635 F2d 648 Ruslan Shipping Corporation v. Coscol Petroleum Corporation
635 F.2d 648
RUSLAN SHIPPING CORPORATION, Plaintiff-Appellant,
COSCOL PETROLEUM CORPORATION, Defendant-Appellee.
United States Court of Appeals,
Argued Sept. 15, 1980.
Decided Dec. 12, 1980.
Raymond A. Connell, New York City, for plaintiff-appellant.
Richard H. Webber, New York City, for defendant-appellee.
Before WOOD and CUDAHY, Circuit Judges, and CAMPBELL, Senior District Judge.*
CUDAHY, Circuit Judge.
The issue before us is whether the district court properly vacated the writ of maritime attachment and garnishment obtained by plaintiff-appellant Ruslan Shipping Corporation ("Ruslan") against funds of defendant-appellee Coscol Petroleum Corporation ("Coscol") on deposit at the Continental Illinois National Bank and Trust Company of Chicago ("Continental"). We believe the district court, in deciding the controversy, prematurely determined that the attachment procedure set forth in Rule B(1) of the Supplemental Rules of Federal Civil Procedure for Certain Admiralty and Maritime Claims ("Supplemental Rules") is unconstitutional. We therefore vacate and remand for consideration of Coscol's nonconstitutional claims.
Pursuant to a tanker voyage charter party dated December 3, 1979 (the "Charter"), Ruslan carried a cargo of "(c)rude and/or dirty petroleum products" for Coscol from Es Sider and Zueitina, Libya to Nederland, Texas.
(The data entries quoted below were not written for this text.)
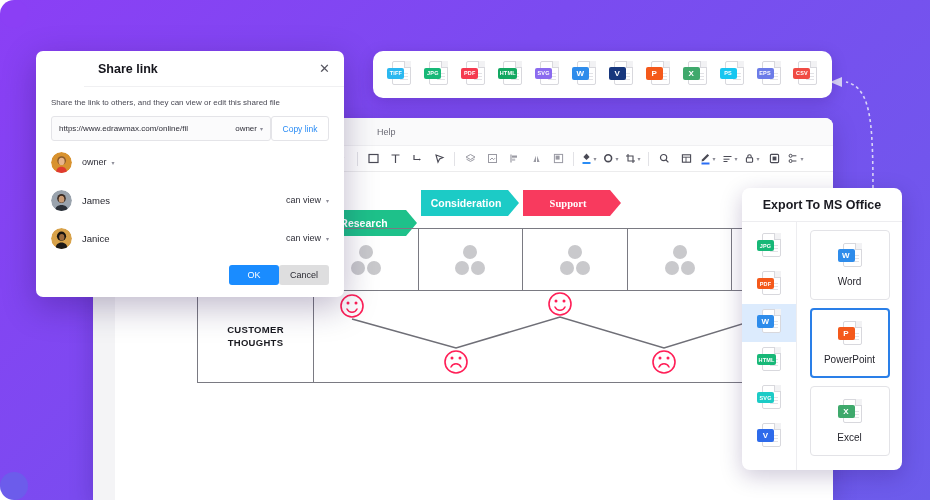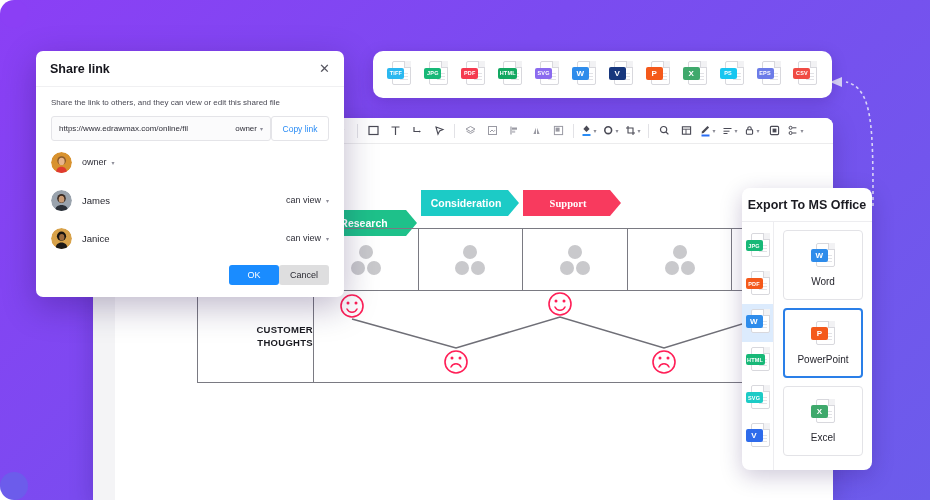"Share link" .sd-header { margin-left: none -> 48px }
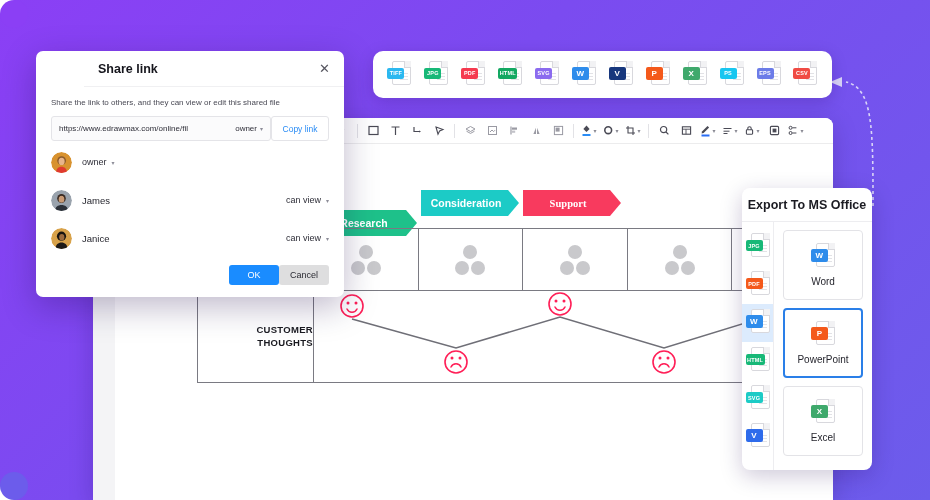"Help" div.app-menubar { html: none -> <div> <div></div> <div>Help</div> </div> }
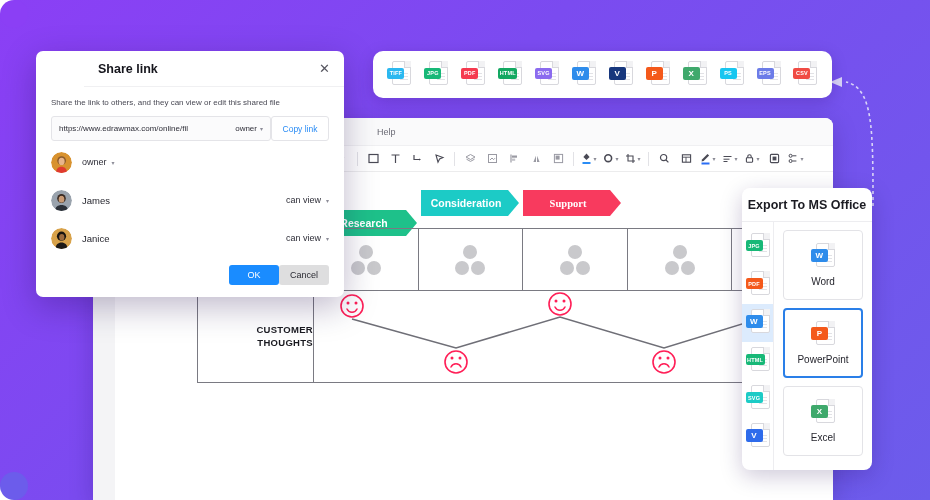"Export To MS Office" .export-panel { width: 130px -> 160px }
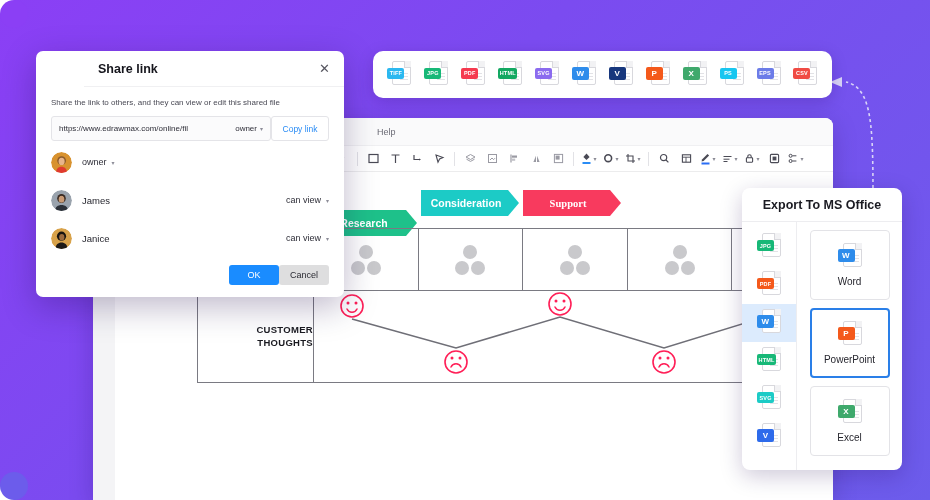"CUSTOMER" .row-label { text-align: right -> center }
Upon arrival at the port of destination, however, Ruslan's vessel, the T.T. Agios Ioannis, was unable to discharge 19,082 barrels of liquid from nine of the eleven cargo tanks that carried the crude oil loaded at Zueitina.1
Coscol claimed that the liquid remaining in the tanks was Zueitina crude oil that would have been discharged but for defective pumps on the T.T. Agios Ioannis. Coscol determined that the Zueitina crude remaining on board plus freight from Zueitina to Nederland had a value of $742,321.79. Coscol therefore deducted this amount from the total freight due under the Charter pursuant to the Charter's "Amoco Cargo Retention Clause," which provides:
In the event that any cargo remains on board upon completion of discharge, Charterer shall have the right to deduct from freight an amount equal to the FOB port of loading value of such cargo plus freight due with respect thereto, provided that the volume of cargo remaining on board is pumpable as determined by an independent surveyor. Any action or lack of action in accordance with this provision shall be without prejudice to any rights or obligations of the parties.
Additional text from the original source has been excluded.